Presa de la desesperación, Luís salió en busca de
Ernesto y le contó lo sucedido con voz entrecortada; al terminar no pudo
contener los sollozos.
-¿Y por qué no dejas que Don Amadeo pida la medicina a
Madrid?
-Por qué no llegaría a tiempo. Según el médico tenemos
36 horas de plazo. Sólo me queda ir a por ella a Francia o encontrar a alguien
para que lo haga por mí. Y yo no puedo
dejar sola la escuela y tampoco conozco a nadie que puede hacerme este trabajo.
-Yo juraré que no te lo he dicho, pero si haces algún
comentario discreto en el estanco, encontrarás quien lo haga.
El maestro siguió los consejos de su amigo aquella
misma tarde y regresó al lado de Carmina con la esperanza de conseguir
penicilina a tiempo para salvar a su prometida.
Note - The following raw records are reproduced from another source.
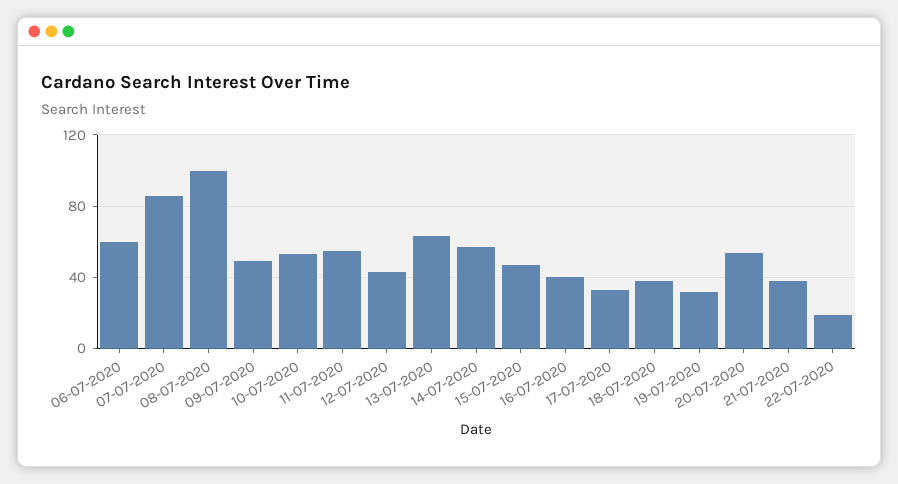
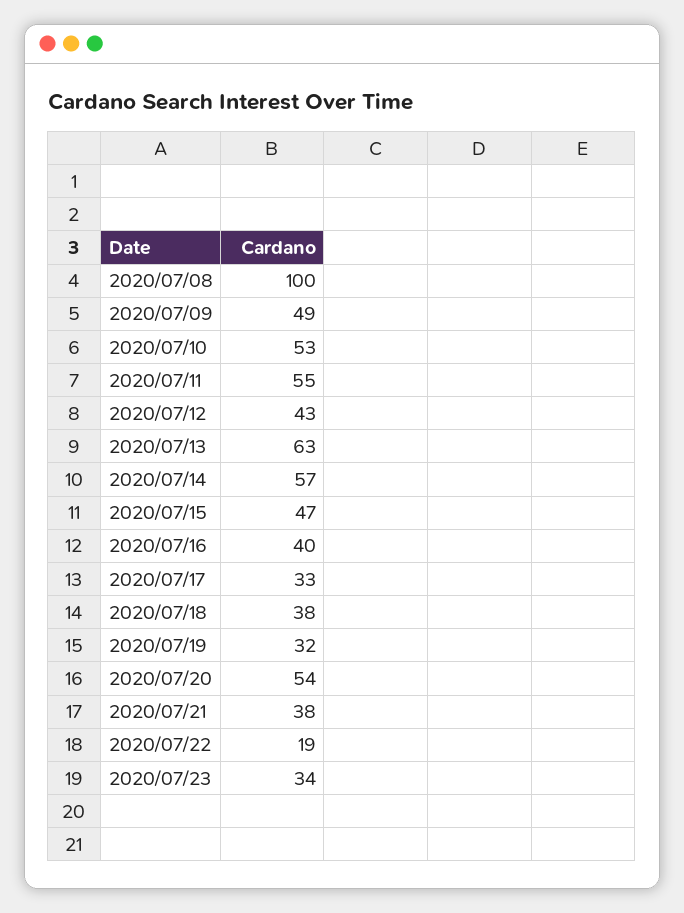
06-07-2020: 60 -> none
07-07-2020: 85 -> none
2020/07/23: none -> 34

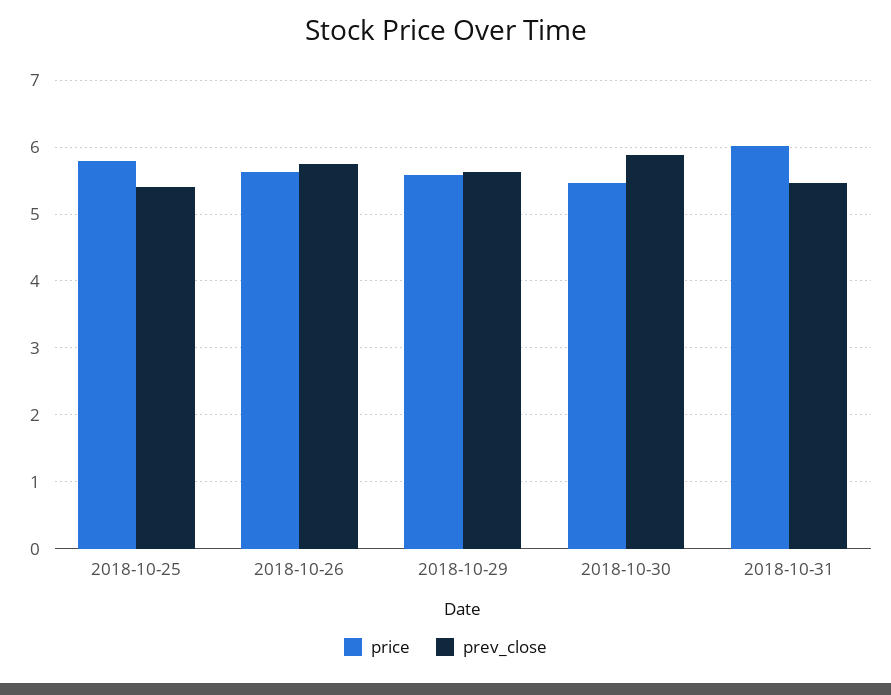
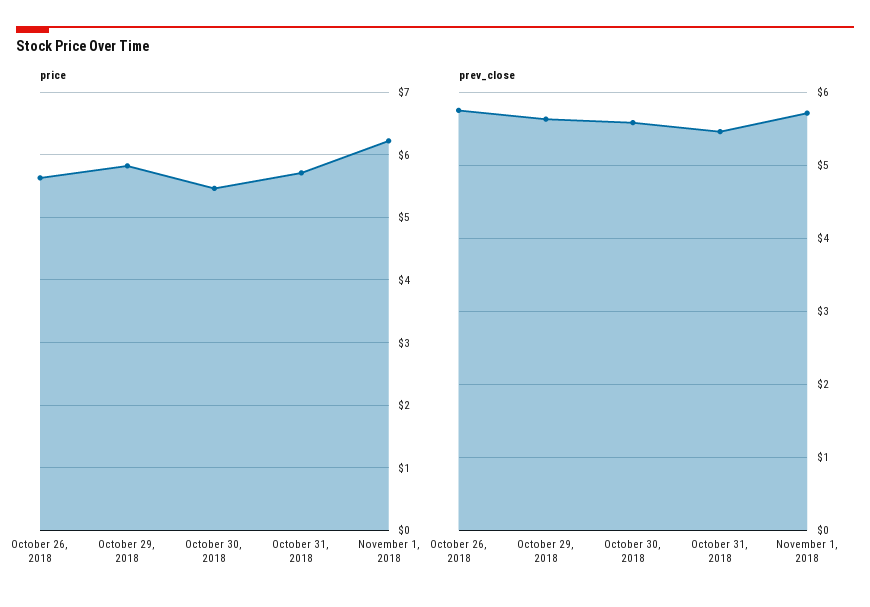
price, 2018-10-25: 5.8 -> none
prev_close, 2018-10-25: 5.4 -> none
price, 2018-10-29: 5.6 -> 5.8
prev_close, 2018-10-30: 5.9 -> 5.6
price, 2018-10-31: 6 -> 5.7
price, November 1, 2018: none -> 6.2
prev_close, November 1, 2018: none -> 5.7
Una mujer se acercó discretamente a Luís a la mañana siguiente,
mientras los alumnos llegaban soñolientos a la escuela. Con disimulo, le pasó
una nota manuscrita y se fue sin mediar palabra. “Al mediodía en la era del Pellejo”. A la hora del patio Luís fue a
la cita con el corazón en un puño. Al llegar a la era encontró a un hombre
enjuto, de rostro afilado y de mirada desconfiada, fumando sentado en una
piedra.
-En la Borda del Prado Alto encontrará a quien tiene
lo que usted busca– le comentó aquel individuo-. Espere junto a la fuente del
Fresno a media noche y allí alguien le guiará hasta arriba. Tiene dos horas de
marcha desde el pueblo y, como habrá Luna, no tiene pérdida. Y suba con su
mula, que servirá de moneda de cambio. Sobre todo, maestro, procure que no le
sigan.
Al salir de clase Luís fue directamente a contarle lo
sucedido a Ernesto, que le aconsejó el itinerario que debía seguir para llegar
a la fuente evitando las patrullas.
Justo después de caer la noche sobre el Valle, el
maestro y su mula se encaminaron a la cita. No había advertido a nadie de su
peligrosa excursión.
Luís caminó con determinación y sin descanso hasta que
llegó a la fuente del Fresno. Todavía no era medianoche. Bebió un buen trago de
agua fresca y se sentó en el banco de piedra. Estaba exhausto pero contento
porque la cosa iba como había previsto y pronto tendría la medicina que salvaría
la vida de su amada. Se dispuso a esperar y distrajo su mente pensado en hacer
una excursión hasta allí con los mayores de la escuela.
Ensimismado como estaba, el maestro no se percató de
la presencia de dos figuras agazapadas entre la maleza a unos cincuenta metros
de la fuente. Era Ernesto acompañado de otro guardia civil, que “oficialmente”
habían salido a cazar contrabandistas.
Cuando el cabo distinguió a su amigo allí sentado, se sintió aliviado
porque este había seguido sus consejos a pies juntillas. “Ya te tengo donde te
quería, Luís” pensó.
-Bonilla, a mi orden tú le tiras una china a la mula
para que se encabrite y yo me encargo del fulano– le susurró el cabo a su
subalterno- Y sin hacer apenas ruido armó su máuser. Luego le hizo señas a su
compañero para que se preparase. La noche era clara, tranquila y no
especialmente fría. El olor a tierra mojada, a madera húmeda y a flor de
madroño perfumaban el aire.
Ernesto respiró profundamente un par de veces para
templar los nervios y dijo “Ahora” mientras se levantaba encarándose el fusil.
Todo fue muy deprisa. La piedra de Bonilla voló hasta las ancas de la mula que
se asustó y echo a correr. El maestro, sobresaltado, fue tras ella. “Si no eres
para mí, no serás para nadie” dijo para sí el cabo, que apuntó y gritó:
-¡Alto a la Guardia Civil! ¡Alto o disparo! ¡Pum!